** The problem **
Should a line below contain the word "proposed", report it.

** Exercise inputs **
+ + + + + + +

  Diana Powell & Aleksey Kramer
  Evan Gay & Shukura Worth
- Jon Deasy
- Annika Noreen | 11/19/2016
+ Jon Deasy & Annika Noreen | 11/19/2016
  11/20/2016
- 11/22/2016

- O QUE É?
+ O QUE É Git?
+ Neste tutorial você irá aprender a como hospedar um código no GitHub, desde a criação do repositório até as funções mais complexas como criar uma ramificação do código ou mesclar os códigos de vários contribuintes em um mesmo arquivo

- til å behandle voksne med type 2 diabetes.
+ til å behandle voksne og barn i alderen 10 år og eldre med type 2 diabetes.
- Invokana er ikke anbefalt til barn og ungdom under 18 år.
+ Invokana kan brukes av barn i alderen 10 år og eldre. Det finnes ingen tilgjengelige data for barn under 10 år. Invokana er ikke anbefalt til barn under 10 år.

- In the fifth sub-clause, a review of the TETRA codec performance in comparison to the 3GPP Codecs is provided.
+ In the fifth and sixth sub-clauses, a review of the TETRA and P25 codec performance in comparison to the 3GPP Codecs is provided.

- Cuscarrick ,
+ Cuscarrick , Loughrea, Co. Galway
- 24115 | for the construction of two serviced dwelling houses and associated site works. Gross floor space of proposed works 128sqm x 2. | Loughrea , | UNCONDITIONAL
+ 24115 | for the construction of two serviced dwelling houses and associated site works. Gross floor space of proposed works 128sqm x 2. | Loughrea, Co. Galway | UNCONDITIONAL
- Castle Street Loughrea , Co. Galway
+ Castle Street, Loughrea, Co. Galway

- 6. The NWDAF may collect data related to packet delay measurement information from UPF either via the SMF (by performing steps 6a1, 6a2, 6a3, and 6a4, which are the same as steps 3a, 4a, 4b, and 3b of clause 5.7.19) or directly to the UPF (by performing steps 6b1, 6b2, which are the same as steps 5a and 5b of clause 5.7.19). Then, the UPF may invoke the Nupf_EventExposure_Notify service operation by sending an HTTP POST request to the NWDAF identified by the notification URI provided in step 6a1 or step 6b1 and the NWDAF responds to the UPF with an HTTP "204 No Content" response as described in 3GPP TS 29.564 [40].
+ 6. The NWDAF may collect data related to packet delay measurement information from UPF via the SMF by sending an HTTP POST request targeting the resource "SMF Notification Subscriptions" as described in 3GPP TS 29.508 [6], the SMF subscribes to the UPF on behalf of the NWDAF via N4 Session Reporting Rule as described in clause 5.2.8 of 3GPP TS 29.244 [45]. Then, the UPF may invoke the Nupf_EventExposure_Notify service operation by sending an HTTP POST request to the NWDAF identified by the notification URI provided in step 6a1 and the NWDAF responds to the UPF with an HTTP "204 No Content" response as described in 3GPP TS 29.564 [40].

+ + + + + + +

** Result **
- 24115 | for the construction of two serviced dwelling houses and associated site works. Gross floor space of proposed works 128sqm x 2. | Loughrea , | UNCONDITIONAL
+ 24115 | for the construction of two serviced dwelling houses and associated site works. Gross floor space of proposed works 128sqm x 2. | Loughrea, Co. Galway | UNCONDITIONAL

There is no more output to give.